[whatwg] Space characters

On Jun 15, 2007, at 04:09, Ian Hickson wrote:

> On Mon, 6 Nov 2006, Henri Sivonen wrote:
>> On Nov 6, 2006, at 07:34, Ian Hickson wrote:
>>> On Sun, 5 Nov 2006, Henri Sivonen wrote:
>>>> Is there a reason why the definition of space characters does not
>>>> match the XML 1.0 and RELAX NG definition of white space (space,
>>>> tab, CR, LF) but also includes (line tabulation and form feed)? Is
>>>> the deviation from XML 1.0 needed for backwards compatibility with
>>>> text/html UAs?
>>> I made the parser consider VT and FF as being whitespace based  
>>> on, as
>>> I recall, a complete examination of every Unicode character's
>>> behaviour in the parsers I was testing. The definition of "space
>>> characters" matches the parser's behaviour for consistency.
>>> The definition of "space characters" doesn't affect the XML parser
>>> stage as far as I can recall, only attribute parsing and DOM
>>> conformance.
>> The potential problem with it affecting DOM conformance is that it  
>> may
>> have ripple effects to running XML tooling inside a browser engine.
>> Gecko has an XPath implementation. Disruptive Innovations has  
>> created a
>> RELAX NG implementation for Gecko. Running the schemas from
>> syntax.whattf.org on a DOM inside Gecko would be interesting,  
>> since it
>> would allow checking DOM snapshots modified by scripts. There may be
>> other reasons to run XML machinery on an HTML DOM in a browser. Both
>> XPath and RELAX NG assume that white space-separated tokens follow  
>> the
>> XML notion of white space. Not being able to use the native XPath and
>> RELAX NG notions of splitting on white space would be seriously  
>> uncool.
>> Of course, a browser engine might get away with tampering with the  
>> XPath
>> or RELAX NG notions of white space since the additional characters  
>> don't
>> occur in XML. But does it make sense to inflict the cost of such
>> tweaking on the XML parts of browser engines?
>> Would there be serious compatibility problems if the HTML5 parsing
>> algorithm required VT and FF to be mapped to space (after expanding
>> NCRs) and the higher-level parts of the spec defined white space as
>> space, tab, CR and LF?
> Well, I don't much care about VT, but I really think we should  
> round-trip
> form feed. Consider, for instance, RFCs, which have form feeds. I  
> don't
> like the idea of dropping them on the floor when you convert RFCs  
> to HTML
> and back to text again.

I see. If there's going to have to be a special XML incompatibility  
case for FF the second one for VT comes for free.
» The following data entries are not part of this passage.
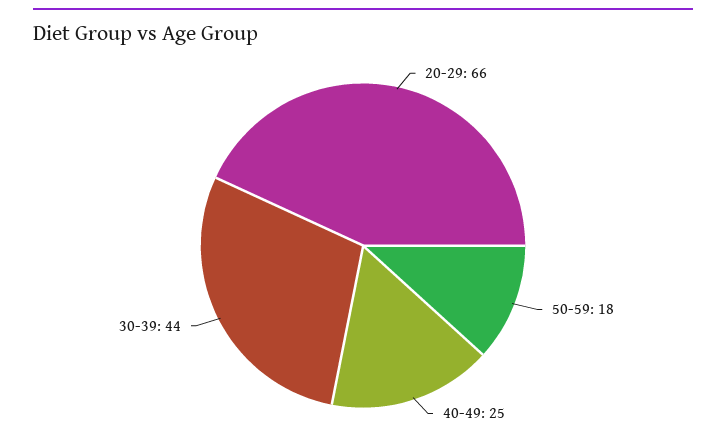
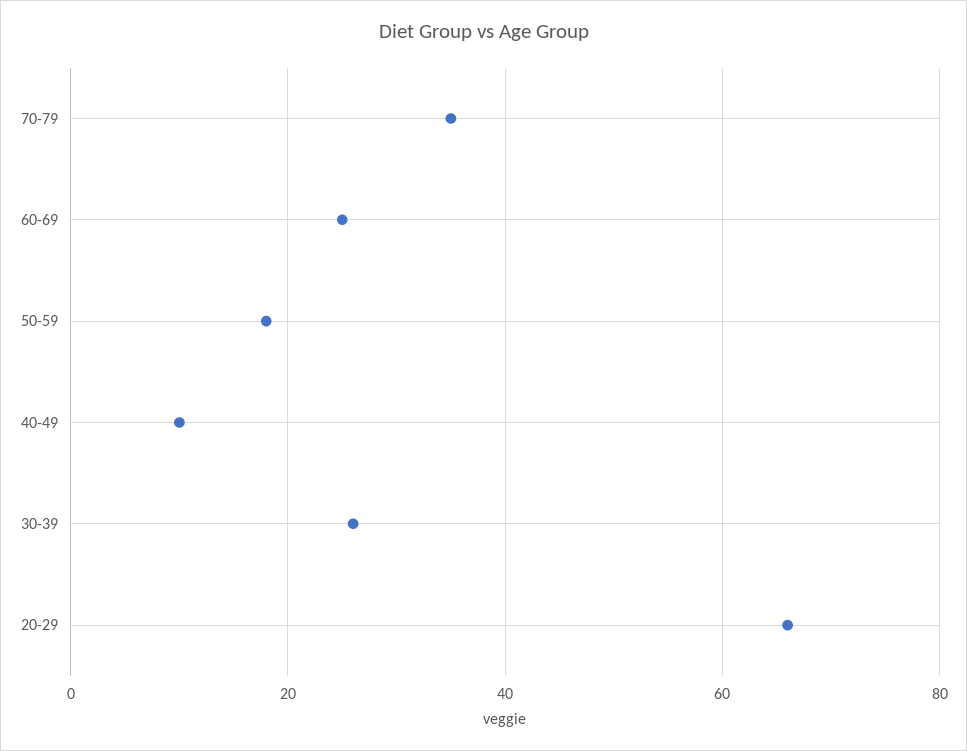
40-49: 25 -> 10
30-39: 44 -> 25
70-79: none -> 35
60-69: none -> 25

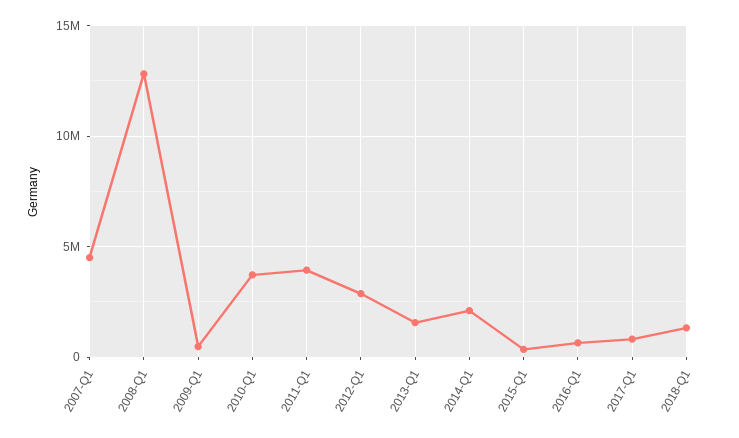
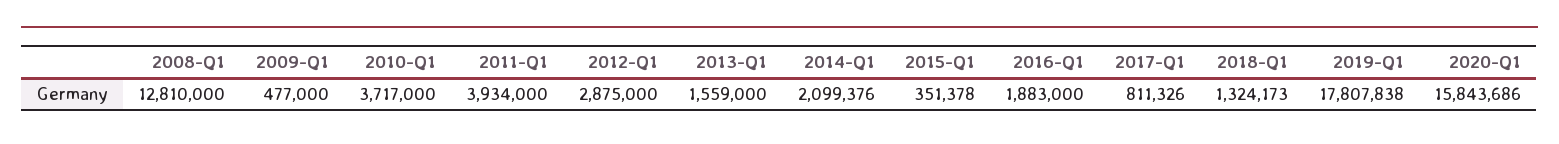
2007-Q1: 4500000 -> none
2016-Q1: 500000 -> 1883000
2019-Q1: none -> 17807838
2020-Q1: none -> 15843686

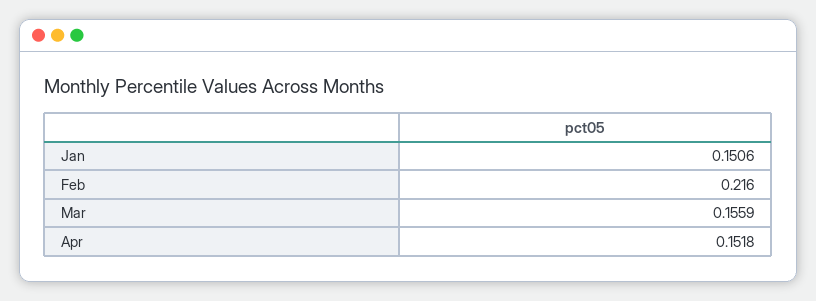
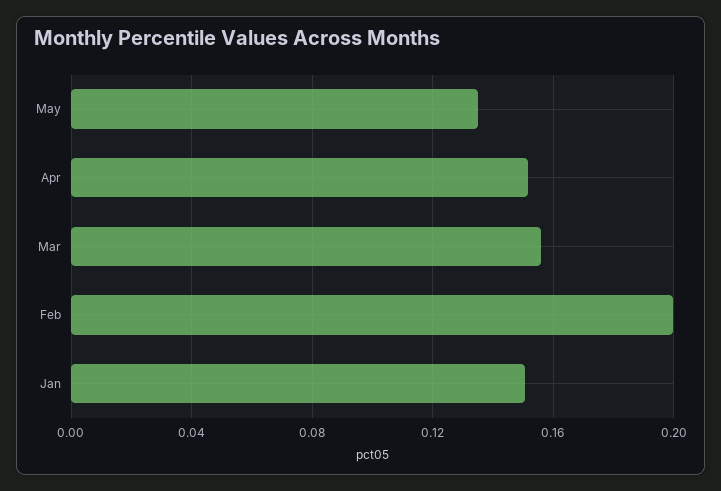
Feb: 0.216 -> 0.2
May: none -> 0.135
I'm addressing this issue in my tokenizer implementation by allowing  
the user of the library to opt to make the tokenizer non-conforming  
but XML 1.0-compatible either by treating FF and VT as fatal errors  
or by mapping them to U+0020. As far as I can tell, in this case even  
the fatal error treatment is non-conforming, because FF and VT  
haven't been defined as parse errors.

Henri Sivonen
hsivonen at iki.fi

Received on Sunday, 17 June 2007 08:26:17 UTC